Wiener Antidiskriminierungstelle für LGBT (WASt)

Es ist eine unserer Aufgaben, von Diskriminierungen Betroffene zu unterstützen. In dieser Funktion ist die Antidiskriminierungsstelle für ALLE diskriminierten homo-, bi- und transsexuellen Wienerinnen und Wiener da, egal, ob diese für die Stadt Wien arbeiten oder nicht.

Darüber hinaus ist die Antidiskriminierungsstelle aber auch für all jene da, die in irgendeiner Form mit Diskriminierung von homo-, bi- und transsexuellen Menschen zu tun haben - als Diskriminierte, Diskriminierende, KollegIn, FreundIn, etc.

Die Antidiskriminierungsstelle ist jeden Dienstag von 14 bis 17 Uhr besetzt. In dieser Zeit kann man/frau einfach anrufen oder persönlich vorbeikommen, weiters kann man jederzeit telefonisch einen Termin vereinbaren. Das Service der Antidiskriminierungsstelle ist in jedem Falle kostenlos und völlig anonym.

Es gibt sehr viele im Detail unterschiedliche Definitionen von Diskriminierung. Auf den Punkt gebracht aber ist Diskriminierung jede Form von Benachteiligung, Nichtbeachtung, Ausschluss oder Ungleichbehandlung von einzelnen Menschen oder Gruppen auf Grund ihnen angedichteter oder in einem bestimmten Zusammenhang nicht relevanter Merkmale.

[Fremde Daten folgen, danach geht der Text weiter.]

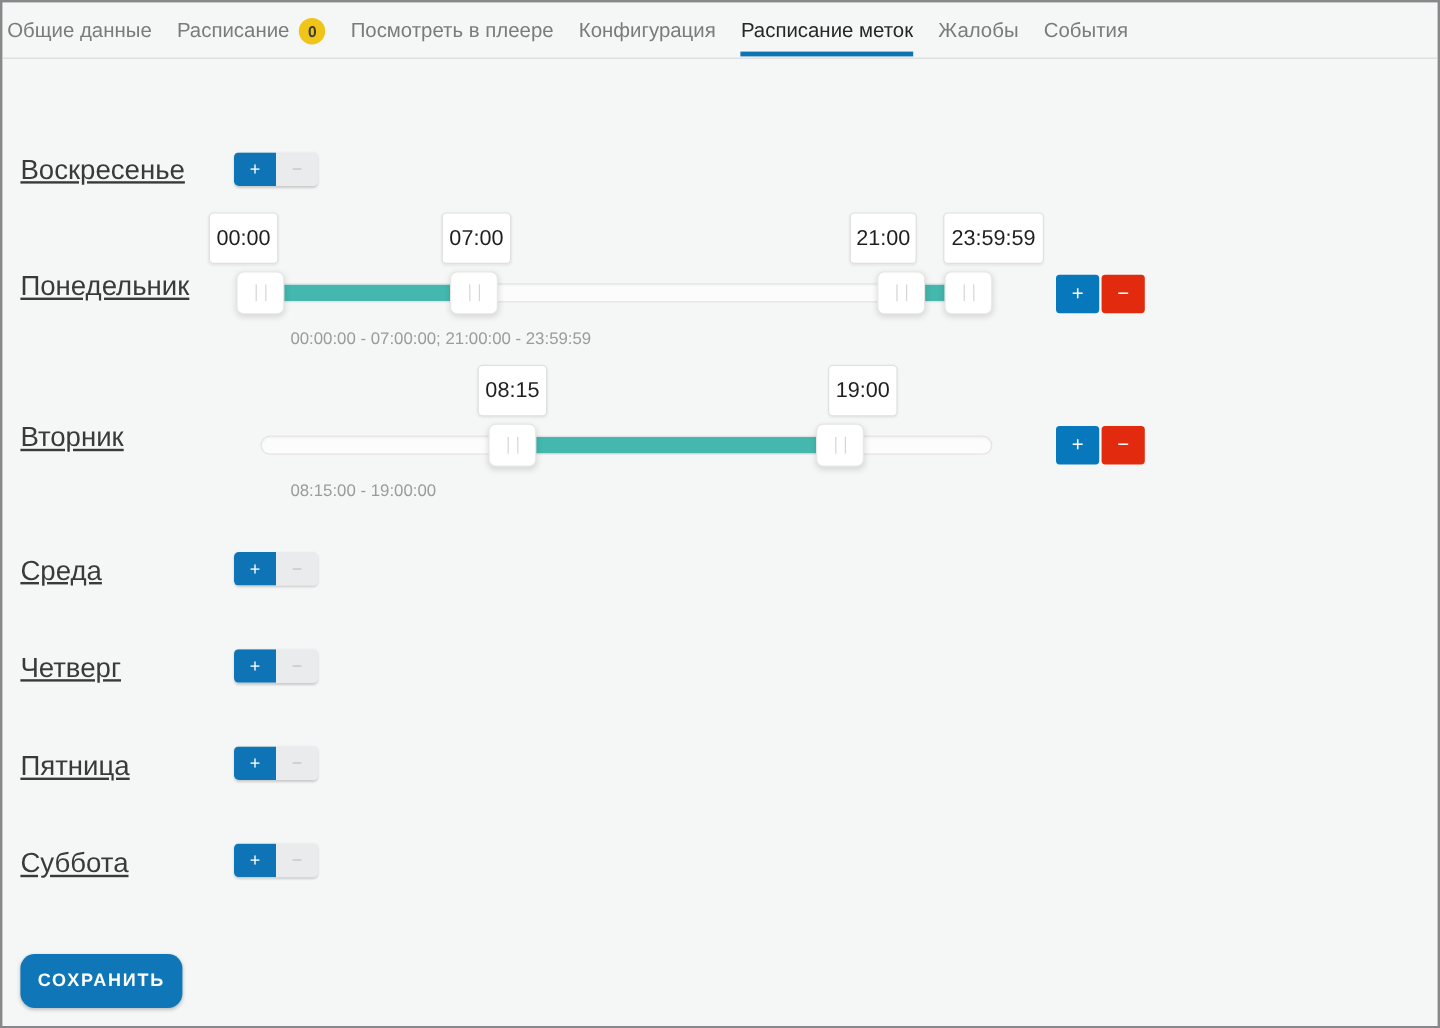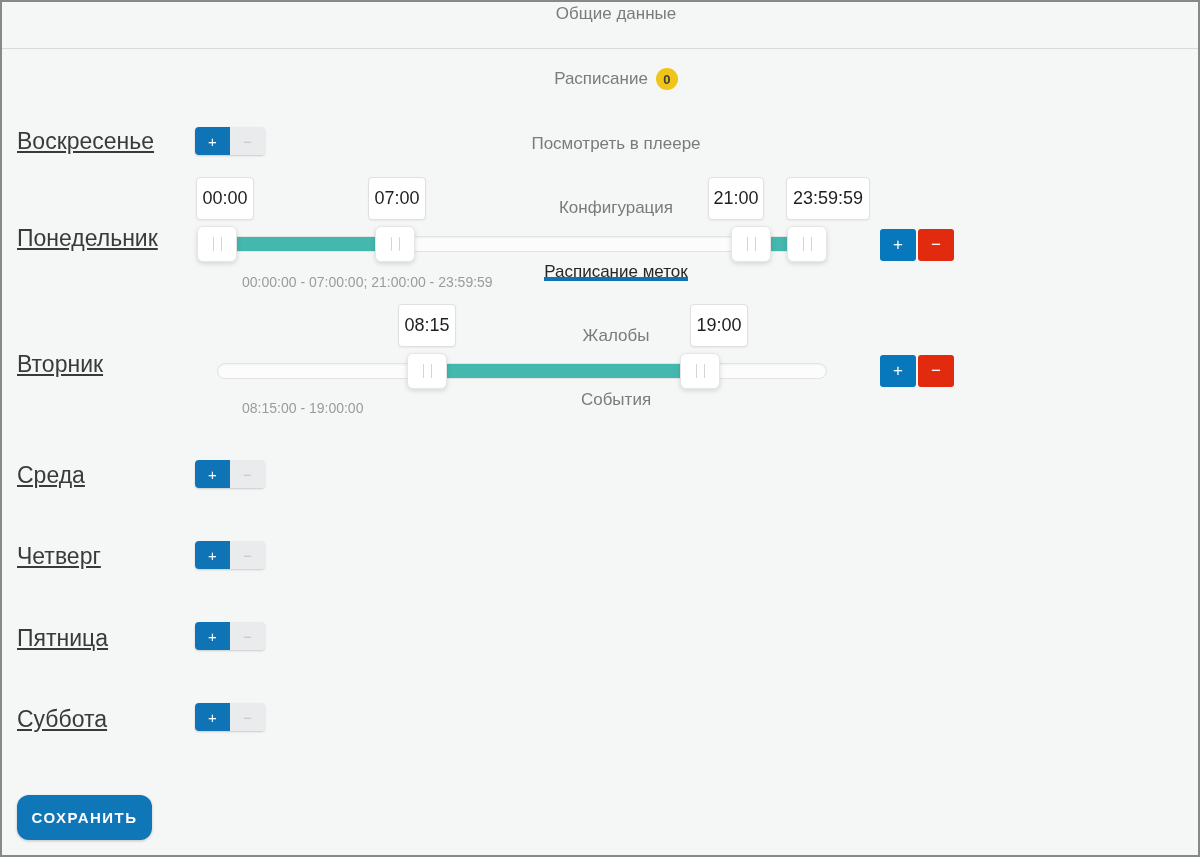--- a/index.html
+++ b/index.html
@@ -4,24 +4,23 @@
 <title>Расписание меток</title>
 <style>
   html,body { margin:0; padding:0; background:#ffffff; font-family:"Liberation Sans", sans-serif; }
   .page {
     position:relative; width:1200px; height:857px; box-sizing:border-box;
     background:#f5f6f6; border:2px solid #868889; overflow:hidden;
   }
 
   
   .tabs {
-    display:flex; align-items:center; gap:44px;
-    height:47px; padding:2px 0 0 32px; box-sizing:border-box;
+    display:flex; align-items:center; gap:21px;
+    height:47px; padding:2px 0 0 4px; box-sizing:border-box;
     border-bottom:1px solid #d9d9d9;
-    flex-direction:column;
   }
   .tab {
     position:relative; height:100%; display:flex; align-items:center; gap:8px;
     font-size:17px; color:#7b7b7b; cursor:pointer; white-space:nowrap;
   }
   .tab.active { color:#262626; }
   .tab.active::after {
     content:""; position:absolute; left:0; right:0; bottom:1px; height:4px;
     background:#0f72b3;
   }
@@ -119,21 +118,21 @@
       <span>События</span>
     </div>
   </nav>
 
   <div class="day-label" style="top:126px">Воскресенье</div>
   <div class="mini-group" style="top:125px">
     <button class="mini add">+</button>
     <button class="mini rem">−</button>
   </div>
 
-  <input class="time-input" style="left: 194px; top: 175px; width: 58px;" value="00:00">
+  <input class="time-input" style="left: 172px; top: 175px; width: 58px;" value="00:00">
   <input class="time-input" style="left: 366px; top: 175px; width: 58px;" value="07:00">
   <input class="time-input" style="left: 706px; top: 175px; width: 56px;" value="21:00">
   <input class="time-input" style="left: 784px; top: 175px; width: 84px;" value="23:59:59">
 
   <div class="day-label" style="top:223px">Понедельник</div>
 
   <div class="slider" style="top:224px">
     <div class="track">
       <div class="fill" style="left:0; width:29.17%; border-radius:8px 0 0 8px"></div>
       <div class="fill" style="left:87.5%; right:0; border-radius:0 8px 8px 0"></div>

Wenn Sie mit dem Thema Diskriminierung von Lesben, Schwulen, Bisexuellen oder Transsexuellen konfrontiert sind, in welcher Form auch immer, wenden Sie sich an uns.
Im Gespräch mit uns haben Sie die Möglichkeit, sich auszusprechen und die Gewissheit, ernst genommen zu werden. Wir können das Problemfeld mit Ihnen eingrenzen, konkrete Problemkonstellationen herausarbeiten und Ihnen vielleicht Tipps und Anregungen geben, wie Sie die problembeladene Situation für sich selbst verbessern können. Reicht diese Hilfe zur Selbsthilfe nicht aus werden wir Ihnen anbieten, mit Ihnen einen Plan auszuarbeiten, wie wir als Antidiskriminierungsstelle konkret helfen können. Vielleicht wollen Sie, dass wir zwischen Ihnen und jemandem anderen vermitteln, oder Sie möchten uns als Vertrauensperson bei Amtswegen dabeihaben, oder Sie wollen, dass wir uns in einem konkreten Fall für Sie stark machen. Unsere Möglichkeiten der Unterstützung sind vielfältig und vom Einzelfall abhängig.

Auf jeden Fall aber ist unsere Unterstützung anonym und für Sie kostenlos. Wir werden in Ihrer Angelegenheit erst dann anderen gegenüber aktiv, wenn Sie uns ausdrücklich dazu beauftragen. Wenn man davon ausgeht, dass ca. 10 Prozent der Bevölkerung lesbisch oder schwul sind, ist anzunehmen, dass auch Sie „betroffen“ sind: als KollegIn, als Elternteil, als Schwester, als Bruder, als Vorgesetzte/r, als LehrerIn etc. Es ist in jedem Fall gut, informiert zu sein; zu wissen, dass Homosexualität keine Störung oder Krankheit ist. Vielleicht wollen Sie auch Lesben, Schwulen und Transgenderpersonen gegenüber signalisieren, dass Sie sie akzeptieren und falls es notwendig ist, auch unterstützen, sei es durch ein Gespräch oder durch Weitergabe von Kontaktadressen oder Beratungsstellen. Auch Gespräche im Familien- oder KollegInnenkreis können helfen, Vorurteile gegenüber Lesben, Schwulen und Transgenderpersonen abzubauen oder erst gar nicht entstehen zu lassen.